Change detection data
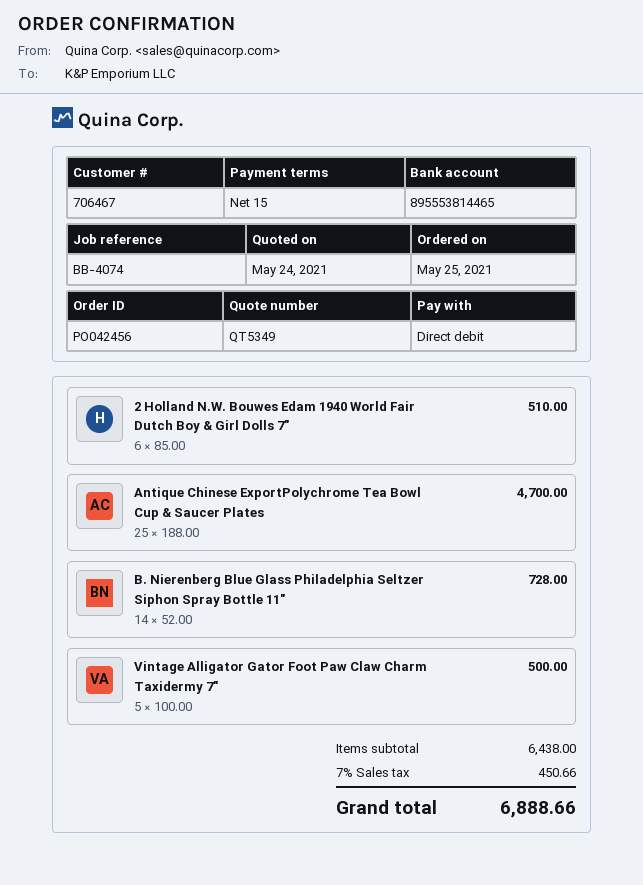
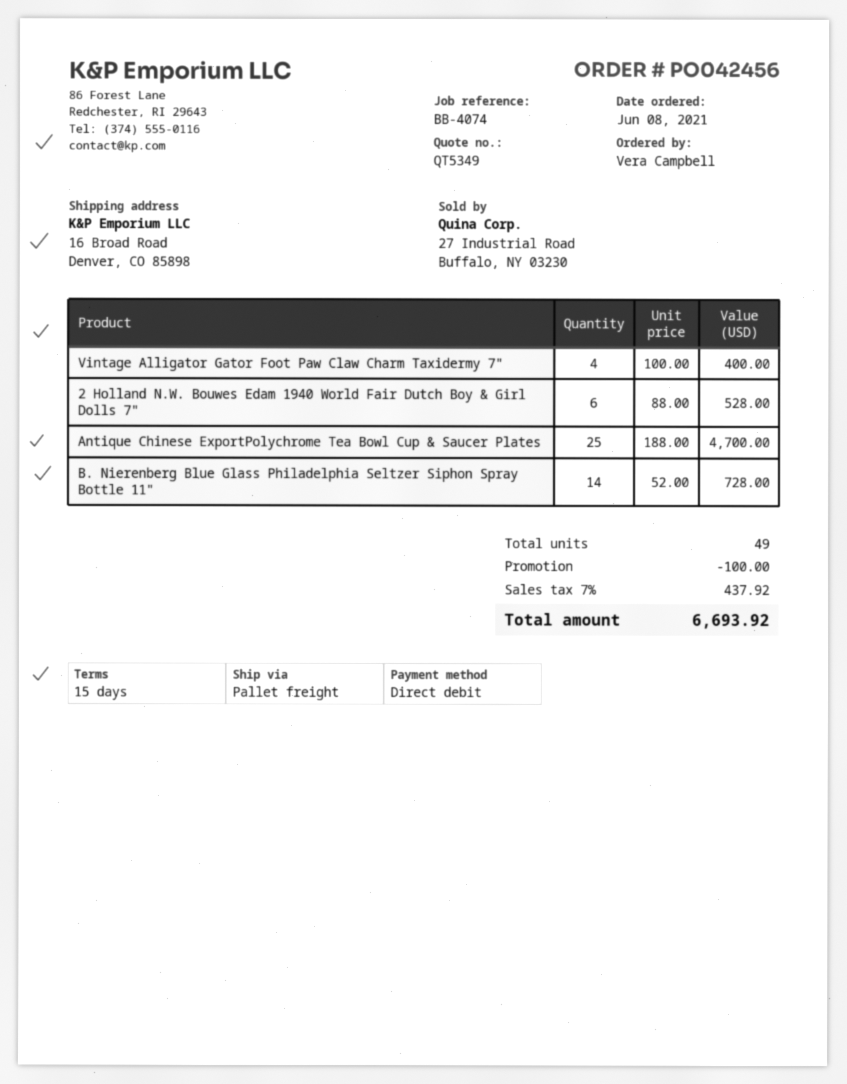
order date: 2021-05-25 -> 2021-06-08
2 Holland N.W. Bouwes Edam 1940 World Fair Dutch Boy & Girl Dolls 7": 6 x 85.00 = 510.00 -> 6 x 88.00 = 528.00
Vintage Alligator Gator Foot Paw Claw Charm Taxidermy 7": 5 x 100.00 = 500.00 -> 4 x 100.00 = 400.00
discount: none -> 100.00
tax: 7% = 450.66 -> 7% = 437.92
total: 6888.66 -> 6693.92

:: Task item ::
The records are to be returned verbatim. Skip any picture they contain.

:: Exercise answer ::
order date: 2021-05-25 -> 2021-06-08
2 Holland N.W. Bouwes Edam 1940 World Fair Dutch Boy & Girl Dolls 7": 6 x 85.00 = 510.00 -> 6 x 88.00 = 528.00
Vintage Alligator Gator Foot Paw Claw Charm Taxidermy 7": 5 x 100.00 = 500.00 -> 4 x 100.00 = 400.00
discount: none -> 100.00
tax: 7% = 450.66 -> 7% = 437.92
total: 6888.66 -> 6693.92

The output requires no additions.